▶ Before-and-after change data:
_____
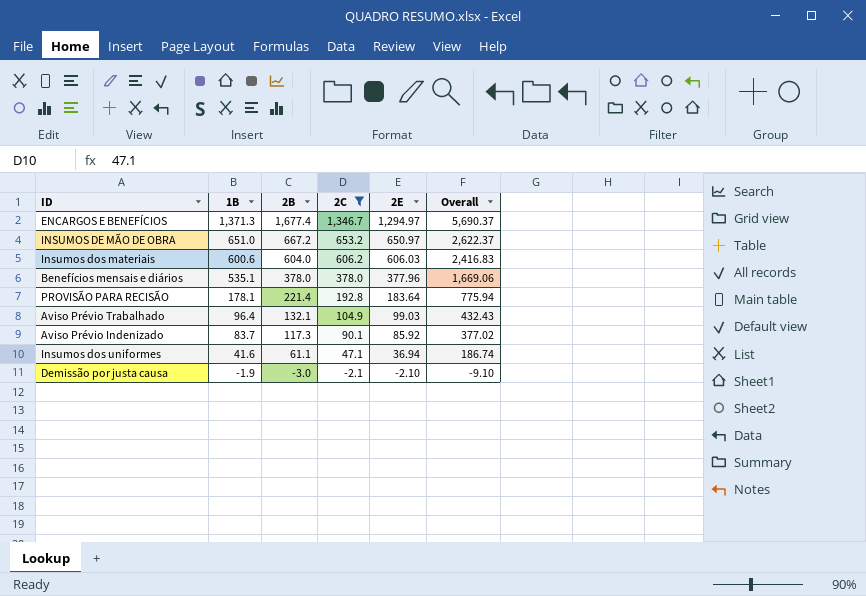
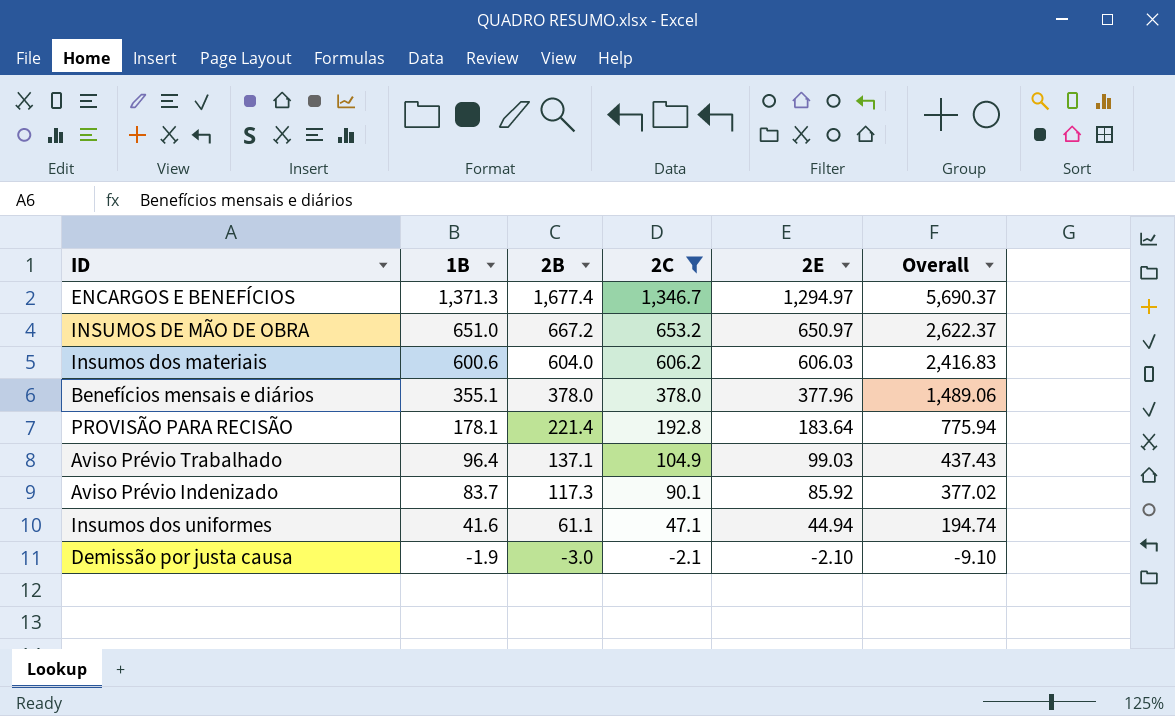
Benefícios mensais e diários | 1B: 535.1 -> 355.1
Benefícios mensais e diários | Overall: 1,669.06 -> 1,489.06
Aviso Prévio Trabalhado | 2B: 132.1 -> 137.1
Aviso Prévio Trabalhado | Overall: 432.43 -> 437.43
Insumos dos uniformes | 2E: 36.94 -> 44.94
Insumos dos uniformes | Overall: 186.74 -> 194.74

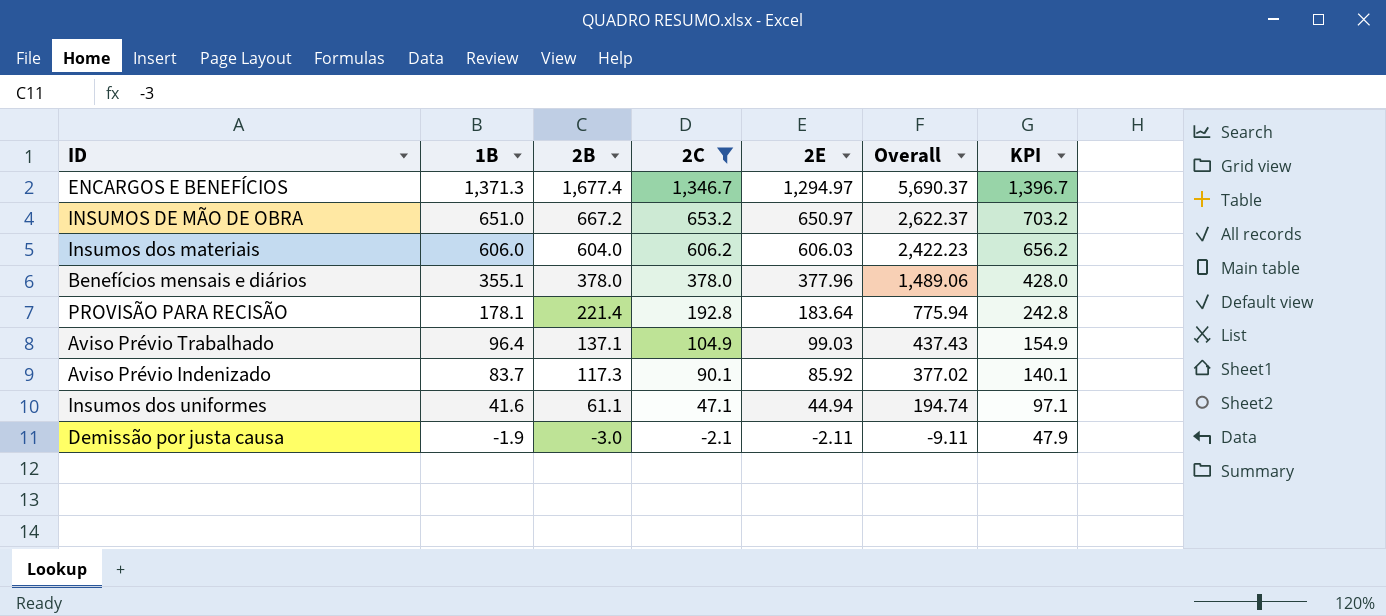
column KPI | formula: none -> [2C] + 50
Insumos dos materiais | 1B: 600.6 -> 606.0
Insumos dos materiais | Overall: 2,416.83 -> 2,422.23
Demissão por justa causa | 2E: -2.10 -> -2.11
Demissão por justa causa | Overall: -9.10 -> -9.11

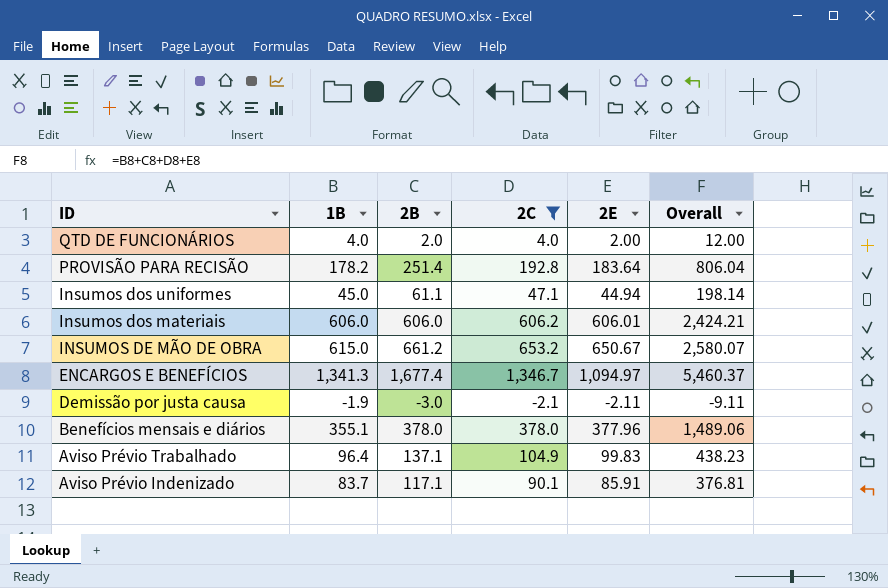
row order: 1B descending -> ID descending
column KPI | formula: [2C] + 50 -> none
row QTD DE FUNCIONÁRIOS: none -> 4.0 | 2.0 | 4.0 | 2.00 | 12.00
PROVISÃO PARA RECISÃO | 1B: 178.1 -> 178.2
PROVISÃO PARA RECISÃO | 2B: 221.4 -> 251.4
PROVISÃO PARA RECISÃO | Overall: 775.94 -> 806.04
Insumos dos uniformes | 1B: 41.6 -> 45.0
Insumos dos uniformes | Overall: 194.74 -> 198.14
Insumos dos materiais | 2B: 604.0 -> 606.0
Insumos dos materiais | 2E: 606.03 -> 606.01
Insumos dos materiais | Overall: 2,422.23 -> 2,424.21
INSUMOS DE MÃO DE OBRA | 1B: 651.0 -> 615.0
INSUMOS DE MÃO DE OBRA | 2B: 667.2 -> 661.2
INSUMOS DE MÃO DE OBRA | 2E: 650.97 -> 650.67
INSUMOS DE MÃO DE OBRA | Overall: 2,622.37 -> 2,580.07
ENCARGOS E BENEFÍCIOS | 1B: 1,371.3 -> 1,341.3
ENCARGOS E BENEFÍCIOS | 2E: 1,294.97 -> 1,094.97
ENCARGOS E BENEFÍCIOS | Overall: 5,690.37 -> 5,460.37
Aviso Prévio Trabalhado | 2E: 99.03 -> 99.83
Aviso Prévio Trabalhado | Overall: 437.43 -> 438.23
Aviso Prévio Indenizado | 2B: 117.3 -> 117.1
Aviso Prévio Indenizado | 2E: 85.92 -> 85.91
Aviso Prévio Indenizado | Overall: 377.02 -> 376.81

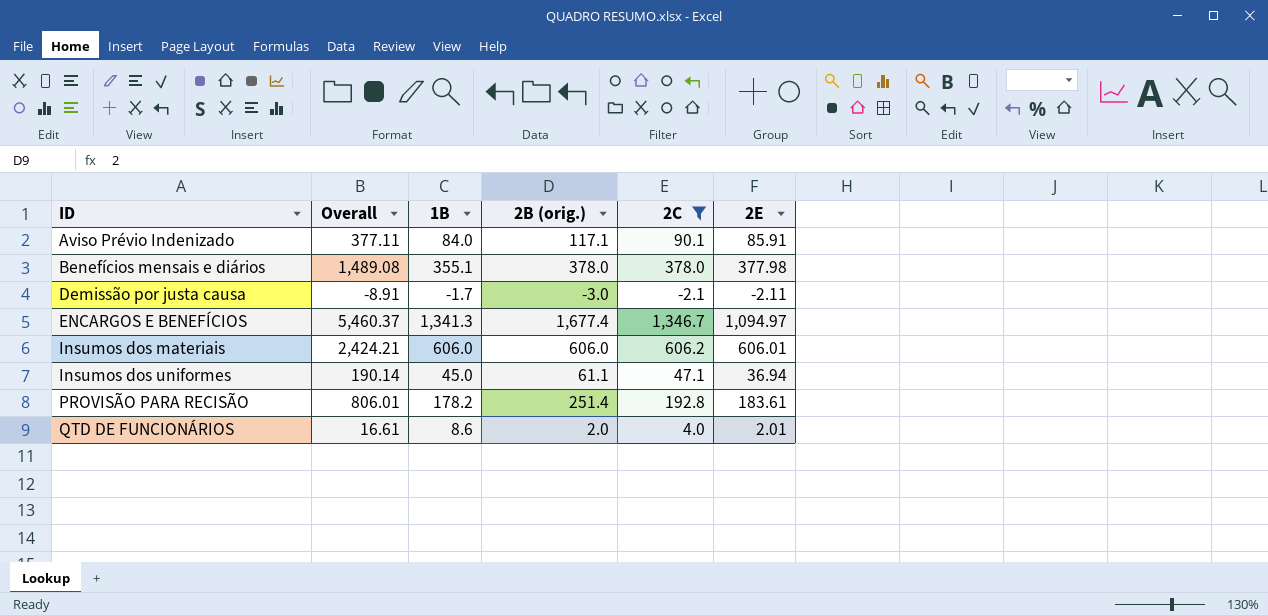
row order: ID descending -> ID ascending
column Overall | position: 6 -> 2
column name: 2B -> 2B (orig.)
row INSUMOS DE MÃO DE OBRA: 615.0 | 661.2 | 653.2 | 650.67 | 2,580.07 -> none
row Aviso Prévio Trabalhado: 96.4 | 137.1 | 104.9 | 99.83 | 438.23 -> none
Aviso Prévio Indenizado | Overall: 376.81 -> 377.11
Aviso Prévio Indenizado | 1B: 83.7 -> 84.0
Benefícios mensais e diários | Overall: 1,489.06 -> 1,489.08
Benefícios mensais e diários | 2E: 377.96 -> 377.98
Demissão por justa causa | Overall: -9.11 -> -8.91
Demissão por justa causa | 1B: -1.9 -> -1.7
Insumos dos uniformes | Overall: 198.14 -> 190.14
Insumos dos uniformes | 2E: 44.94 -> 36.94
PROVISÃO PARA RECISÃO | Overall: 806.04 -> 806.01
PROVISÃO PARA RECISÃO | 2E: 183.64 -> 183.61
QTD DE FUNCIONÁRIOS | Overall: 12.00 -> 16.61
QTD DE FUNCIONÁRIOS | 1B: 4.0 -> 8.6
QTD DE FUNCIONÁRIOS | 2E: 2.00 -> 2.01

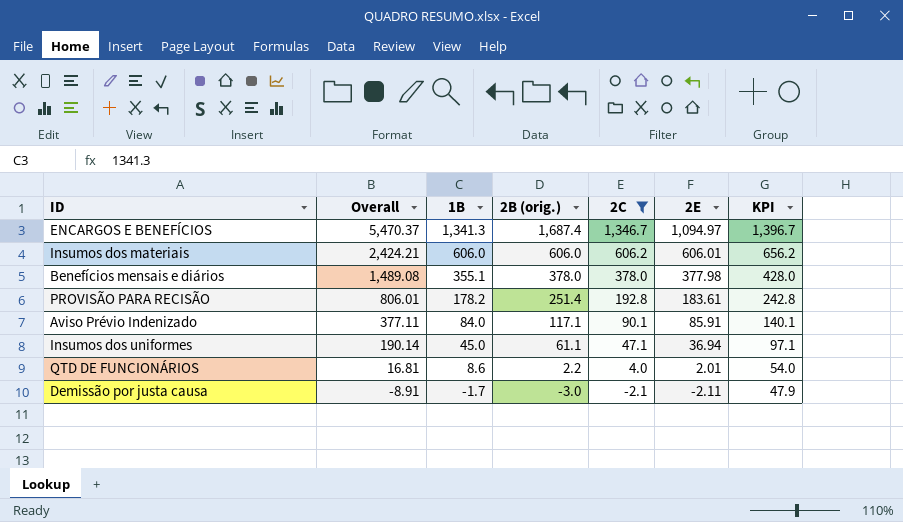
row order: ID ascending -> Overall descending
column KPI | formula: none -> [2C] + 50
ENCARGOS E BENEFÍCIOS | Overall: 5,460.37 -> 5,470.37
ENCARGOS E BENEFÍCIOS | 2B (orig.): 1,677.4 -> 1,687.4
QTD DE FUNCIONÁRIOS | Overall: 16.61 -> 16.81
QTD DE FUNCIONÁRIOS | 2B (orig.): 2.0 -> 2.2

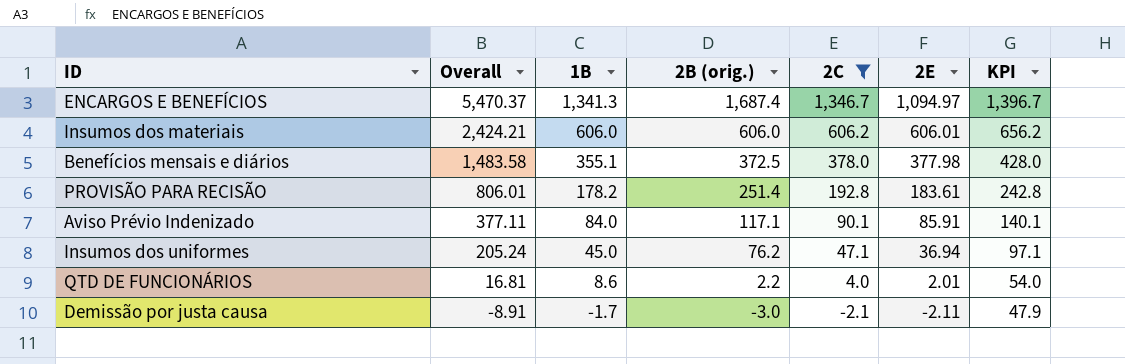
Benefícios mensais e diários | Overall: 1,489.08 -> 1,483.58
Benefícios mensais e diários | 2B (orig.): 378.0 -> 372.5
Insumos dos uniformes | Overall: 190.14 -> 205.24
Insumos dos uniformes | 2B (orig.): 61.1 -> 76.2

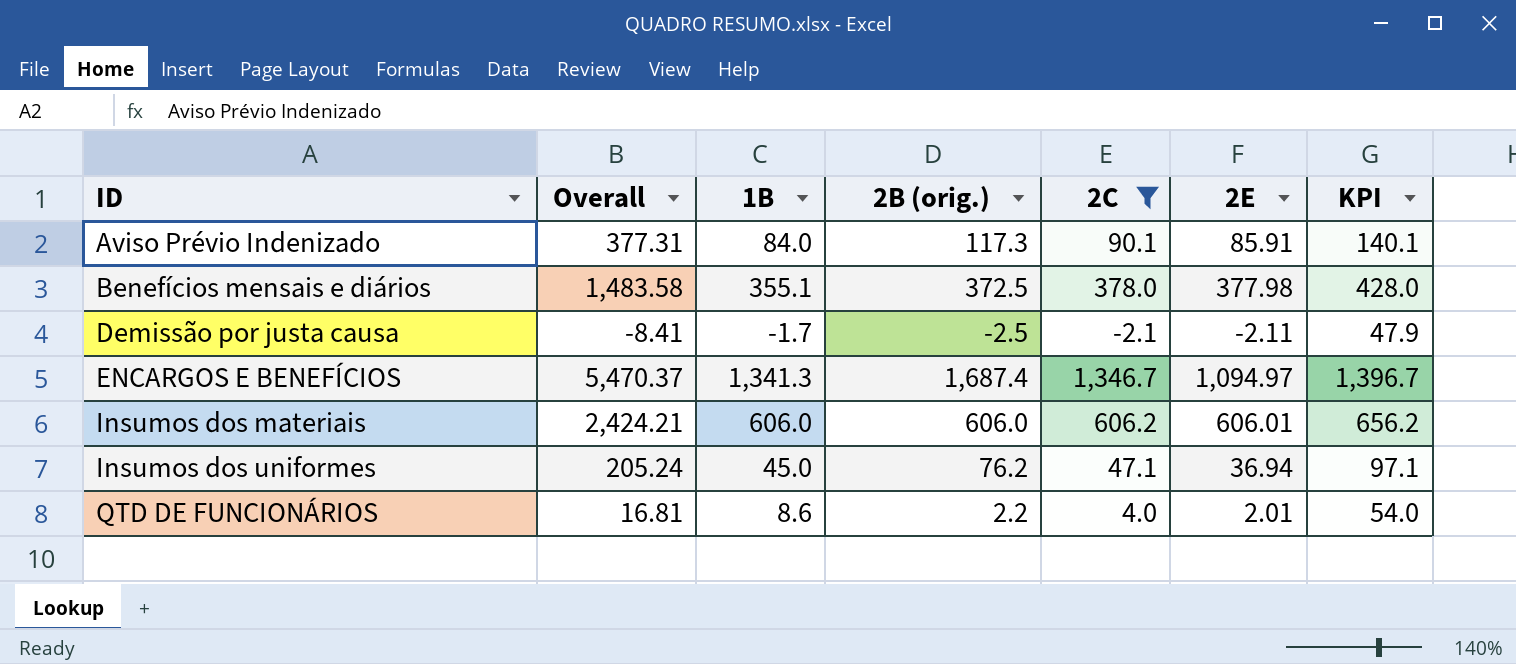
row order: Overall descending -> ID ascending
row PROVISÃO PARA RECISÃO: 806.01 | 178.2 | 251.4 | 192.8 | 183.61 | 242.8 -> none
Aviso Prévio Indenizado | Overall: 377.11 -> 377.31
Aviso Prévio Indenizado | 2B (orig.): 117.1 -> 117.3
Demissão por justa causa | Overall: -8.91 -> -8.41
Demissão por justa causa | 2B (orig.): -3.0 -> -2.5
_____
▶ TASK INSTRUCTIONS: From the records given above, reproduce all text exactly and exclude each picture.

▶ TASK SOLUTION:
Benefícios mensais e diários | 1B: 535.1 -> 355.1
Benefícios mensais e diários | Overall: 1,669.06 -> 1,489.06
Aviso Prévio Trabalhado | 2B: 132.1 -> 137.1
Aviso Prévio Trabalhado | Overall: 432.43 -> 437.43
Insumos dos uniformes | 2E: 36.94 -> 44.94
Insumos dos uniformes | Overall: 186.74 -> 194.74

column KPI | formula: none -> [2C] + 50
Insumos dos materiais | 1B: 600.6 -> 606.0
Insumos dos materiais | Overall: 2,416.83 -> 2,422.23
Demissão por justa causa | 2E: -2.10 -> -2.11
Demissão por justa causa | Overall: -9.10 -> -9.11

row order: 1B descending -> ID descending
column KPI | formula: [2C] + 50 -> none
row QTD DE FUNCIONÁRIOS: none -> 4.0 | 2.0 | 4.0 | 2.00 | 12.00
PROVISÃO PARA RECISÃO | 1B: 178.1 -> 178.2
PROVISÃO PARA RECISÃO | 2B: 221.4 -> 251.4
PROVISÃO PARA RECISÃO | Overall: 775.94 -> 806.04
Insumos dos uniformes | 1B: 41.6 -> 45.0
Insumos dos uniformes | Overall: 194.74 -> 198.14
Insumos dos materiais | 2B: 604.0 -> 606.0
Insumos dos materiais | 2E: 606.03 -> 606.01
Insumos dos materiais | Overall: 2,422.23 -> 2,424.21
INSUMOS DE MÃO DE OBRA | 1B: 651.0 -> 615.0
INSUMOS DE MÃO DE OBRA | 2B: 667.2 -> 661.2
INSUMOS DE MÃO DE OBRA | 2E: 650.97 -> 650.67
INSUMOS DE MÃO DE OBRA | Overall: 2,622.37 -> 2,580.07
ENCARGOS E BENEFÍCIOS | 1B: 1,371.3 -> 1,341.3
ENCARGOS E BENEFÍCIOS | 2E: 1,294.97 -> 1,094.97
ENCARGOS E BENEFÍCIOS | Overall: 5,690.37 -> 5,460.37
Aviso Prévio Trabalhado | 2E: 99.03 -> 99.83
Aviso Prévio Trabalhado | Overall: 437.43 -> 438.23
Aviso Prévio Indenizado | 2B: 117.3 -> 117.1
Aviso Prévio Indenizado | 2E: 85.92 -> 85.91
Aviso Prévio Indenizado | Overall: 377.02 -> 376.81

row order: ID descending -> ID ascending
column Overall | position: 6 -> 2
column name: 2B -> 2B (orig.)
row INSUMOS DE MÃO DE OBRA: 615.0 | 661.2 | 653.2 | 650.67 | 2,580.07 -> none
row Aviso Prévio Trabalhado: 96.4 | 137.1 | 104.9 | 99.83 | 438.23 -> none
Aviso Prévio Indenizado | Overall: 376.81 -> 377.11
Aviso Prévio Indenizado | 1B: 83.7 -> 84.0
Benefícios mensais e diários | Overall: 1,489.06 -> 1,489.08
Benefícios mensais e diários | 2E: 377.96 -> 377.98
Demissão por justa causa | Overall: -9.11 -> -8.91
Demissão por justa causa | 1B: -1.9 -> -1.7
Insumos dos uniformes | Overall: 198.14 -> 190.14
Insumos dos uniformes | 2E: 44.94 -> 36.94
PROVISÃO PARA RECISÃO | Overall: 806.04 -> 806.01
PROVISÃO PARA RECISÃO | 2E: 183.64 -> 183.61
QTD DE FUNCIONÁRIOS | Overall: 12.00 -> 16.61
QTD DE FUNCIONÁRIOS | 1B: 4.0 -> 8.6
QTD DE FUNCIONÁRIOS | 2E: 2.00 -> 2.01

row order: ID ascending -> Overall descending
column KPI | formula: none -> [2C] + 50
ENCARGOS E BENEFÍCIOS | Overall: 5,460.37 -> 5,470.37
ENCARGOS E BENEFÍCIOS | 2B (orig.): 1,677.4 -> 1,687.4
QTD DE FUNCIONÁRIOS | Overall: 16.61 -> 16.81
QTD DE FUNCIONÁRIOS | 2B (orig.): 2.0 -> 2.2

Benefícios mensais e diários | Overall: 1,489.08 -> 1,483.58
Benefícios mensais e diários | 2B (orig.): 378.0 -> 372.5
Insumos dos uniformes | Overall: 190.14 -> 205.24
Insumos dos uniformes | 2B (orig.): 61.1 -> 76.2

row order: Overall descending -> ID ascending
row PROVISÃO PARA RECISÃO: 806.01 | 178.2 | 251.4 | 192.8 | 183.61 | 242.8 -> none
Aviso Prévio Indenizado | Overall: 377.11 -> 377.31
Aviso Prévio Indenizado | 2B (orig.): 117.1 -> 117.3
Demissão por justa causa | Overall: -8.91 -> -8.41
Demissão por justa causa | 2B (orig.): -3.0 -> -2.5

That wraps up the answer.